→ **ACTIVITY**
In the data below, find the line containing "subtotal: 1154.95 -> 1384.36"; reproduce that line and all subsequent lines exactly, and nothing else.

→ **DATA FOR ANALYSIS**
::::::::
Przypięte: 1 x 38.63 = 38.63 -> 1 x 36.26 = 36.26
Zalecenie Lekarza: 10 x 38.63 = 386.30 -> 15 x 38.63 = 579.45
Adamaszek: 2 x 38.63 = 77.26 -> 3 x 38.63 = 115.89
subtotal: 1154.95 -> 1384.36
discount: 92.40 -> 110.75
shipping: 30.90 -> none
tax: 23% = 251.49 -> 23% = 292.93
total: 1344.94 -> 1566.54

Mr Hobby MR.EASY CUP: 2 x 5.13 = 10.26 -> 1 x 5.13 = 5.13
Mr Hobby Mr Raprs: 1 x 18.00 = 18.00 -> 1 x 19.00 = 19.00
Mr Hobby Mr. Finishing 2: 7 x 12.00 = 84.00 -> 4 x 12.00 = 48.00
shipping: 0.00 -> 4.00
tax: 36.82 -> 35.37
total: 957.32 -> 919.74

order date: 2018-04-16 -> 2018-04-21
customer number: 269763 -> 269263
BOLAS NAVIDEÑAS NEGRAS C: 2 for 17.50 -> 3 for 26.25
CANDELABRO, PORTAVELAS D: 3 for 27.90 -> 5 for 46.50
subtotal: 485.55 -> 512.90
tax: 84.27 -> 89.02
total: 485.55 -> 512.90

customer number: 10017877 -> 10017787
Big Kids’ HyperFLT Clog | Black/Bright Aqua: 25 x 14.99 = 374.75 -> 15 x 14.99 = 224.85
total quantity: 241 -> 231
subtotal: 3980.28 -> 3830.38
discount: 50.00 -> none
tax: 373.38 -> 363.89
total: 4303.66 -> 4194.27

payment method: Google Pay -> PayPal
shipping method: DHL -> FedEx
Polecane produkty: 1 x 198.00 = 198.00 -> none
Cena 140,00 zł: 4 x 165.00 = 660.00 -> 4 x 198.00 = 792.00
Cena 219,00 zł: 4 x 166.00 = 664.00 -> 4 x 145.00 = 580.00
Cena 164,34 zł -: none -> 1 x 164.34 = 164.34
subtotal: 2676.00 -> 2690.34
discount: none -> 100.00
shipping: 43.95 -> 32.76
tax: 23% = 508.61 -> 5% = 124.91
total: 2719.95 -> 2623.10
::::::::
→ **SOLUTION**
subtotal: 1154.95 -> 1384.36
discount: 92.40 -> 110.75
shipping: 30.90 -> none
tax: 23% = 251.49 -> 23% = 292.93
total: 1344.94 -> 1566.54

Mr Hobby MR.EASY CUP: 2 x 5.13 = 10.26 -> 1 x 5.13 = 5.13
Mr Hobby Mr Raprs: 1 x 18.00 = 18.00 -> 1 x 19.00 = 19.00
Mr Hobby Mr. Finishing 2: 7 x 12.00 = 84.00 -> 4 x 12.00 = 48.00
shipping: 0.00 -> 4.00
tax: 36.82 -> 35.37
total: 957.32 -> 919.74

order date: 2018-04-16 -> 2018-04-21
customer number: 269763 -> 269263
BOLAS NAVIDEÑAS NEGRAS C: 2 for 17.50 -> 3 for 26.25
CANDELABRO, PORTAVELAS D: 3 for 27.90 -> 5 for 46.50
subtotal: 485.55 -> 512.90
tax: 84.27 -> 89.02
total: 485.55 -> 512.90

customer number: 10017877 -> 10017787
Big Kids’ HyperFLT Clog | Black/Bright Aqua: 25 x 14.99 = 374.75 -> 15 x 14.99 = 224.85
total quantity: 241 -> 231
subtotal: 3980.28 -> 3830.38
discount: 50.00 -> none
tax: 373.38 -> 363.89
total: 4303.66 -> 4194.27

payment method: Google Pay -> PayPal
shipping method: DHL -> FedEx
Polecane produkty: 1 x 198.00 = 198.00 -> none
Cena 140,00 zł: 4 x 165.00 = 660.00 -> 4 x 198.00 = 792.00
Cena 219,00 zł: 4 x 166.00 = 664.00 -> 4 x 145.00 = 580.00
Cena 164,34 zł -: none -> 1 x 164.34 = 164.34
subtotal: 2676.00 -> 2690.34
discount: none -> 100.00
shipping: 43.95 -> 32.76
tax: 23% = 508.61 -> 5% = 124.91
total: 2719.95 -> 2623.10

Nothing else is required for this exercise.